PPHN is characterized by the sustained elevation of pulmonary vascular resistance after birth. Medical management includes mechanical ventilation and inhaled NO. Our data provide evidence for potential beneficial effects of EPA on the pulmonary circulation. The amounts of EPA required for pharmacological effects are those provided by routine supplementation of fish oil-derived fat emulsion to parenteral nutrition. Parenteral nutrition supplemented with fish oil can be safely provided in neonatal care and improve outcomes in severe preterm neonates with respiratory distress syndrome [24]. We speculate that EPA supplementation may contribute to improved pulmonary circulation in PPHN.

Furthermore, several studies showed that the fetal nutritional environment plays a critical role in the maladaptation of the lung circulation at birth.

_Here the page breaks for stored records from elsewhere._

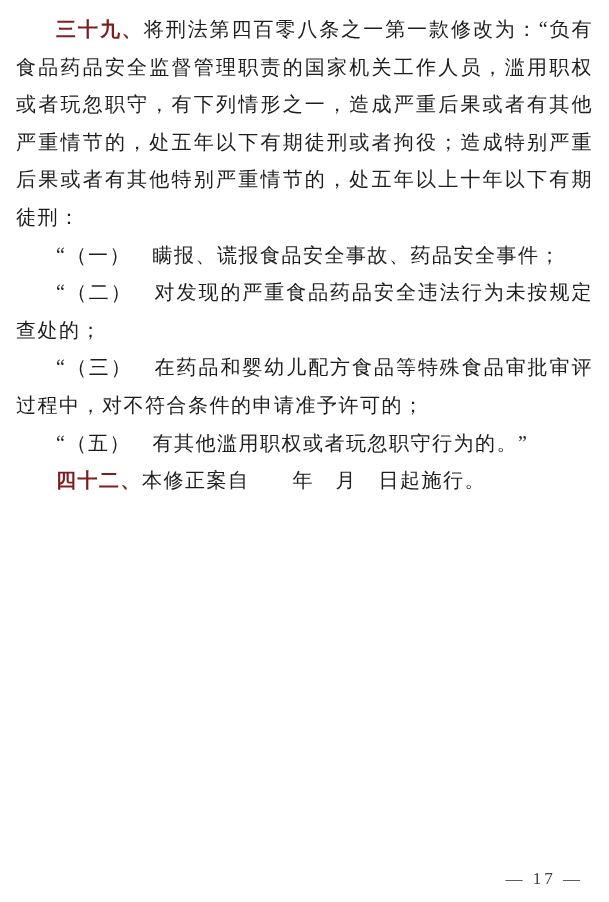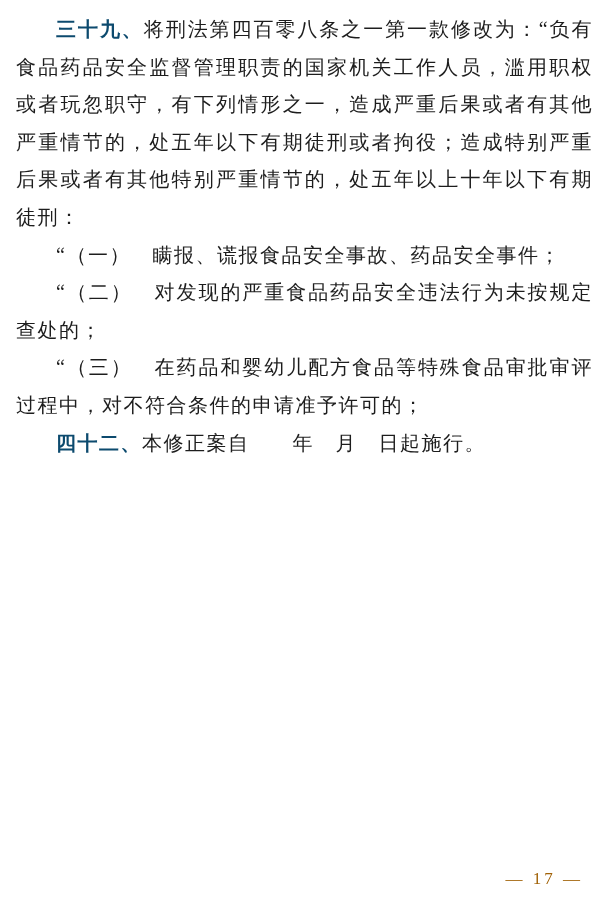--- a/index.html
+++ b/index.html
@@ -31,7 +31,7 @@
   }
   .lead {
     font-weight: 700;
-    color: #0c4a6e;
+    color: #7f1d1d;
   }
   .pageno {
     position: absolute;

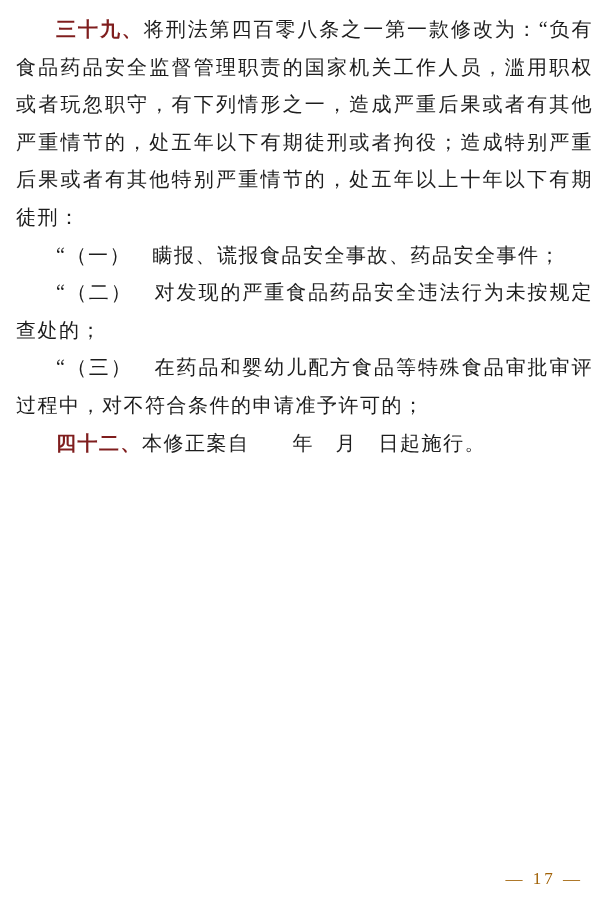--- a/index.html
+++ b/index.html
@@ -52,6 +52,7 @@
       <p class="para">“（一）　瞒报、谎报食品安全事故、药品安全事件；</p>
       <p class="para">“（二）　对发现的严重食品药品安全违法行为未按规定查处的；</p>
       <p class="para">“（三）　在药品和婴幼儿配方食品等特殊食品审批审评过程中，对不符合条件的申请准予许可的；</p>
+      <p class="para">“（五）　有其他滥用职权或者玩忽职守行为的。”</p>
       <p class="para"><span class="lead">四十二、</span>本修正案自　　年　月　日起施行。</p>
     </div>
   <div class="pageno">— 17 —</div>

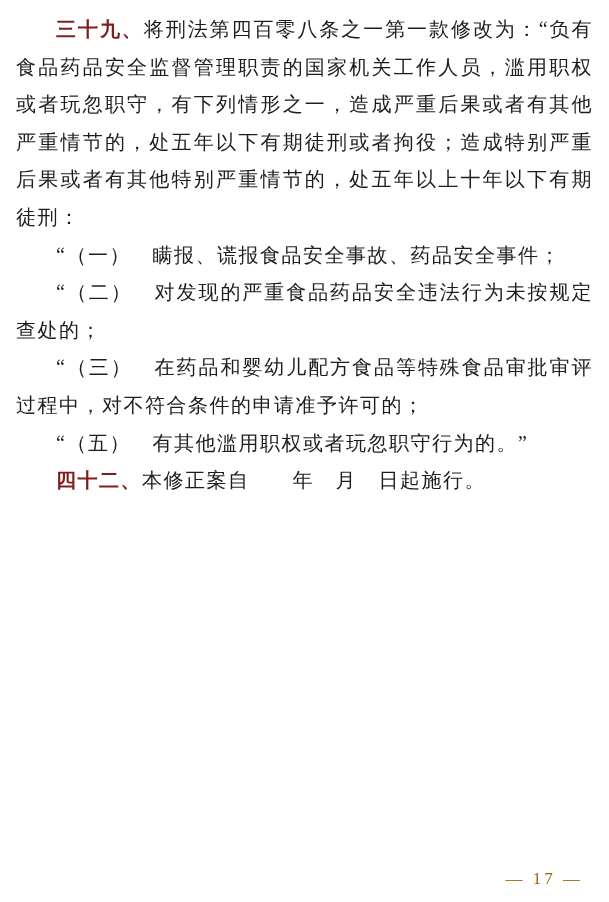--- a/index.html
+++ b/index.html
@@ -39,7 +39,7 @@
     bottom: 13px;
     font-size: 17px;
     letter-spacing: 3px;
-    color: #a16207;
+    color: #404040;
     font-family: "Liberation Serif", "DejaVu Serif", serif;
   }
 </style>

For instance, it has been well established that maternal obesity and diabetes are associated with increased risks of PPHN [25]. In the same way, newborns with PPHN are deficient in the amino acid, L-arginine, which is required for NO synthesis [26]. Evidence exists that differential vascular effects can be expected according to lipid intake. Our study suggests that EPA may be beneficial in conditions associated with pulmonary hypertension through endothelial NO release. EPA can easily be transferred across the placenta toward the fetus after maternal intake of diet enriched in n-3 PUFAs [27], and also play a beneficial role in human milk composition, increasing alpha-linolenic acid [28]. We further speculate that dietary fish oils during the pregnancy may help to prevent maladaptation at birth in high risk conditions for PPHN.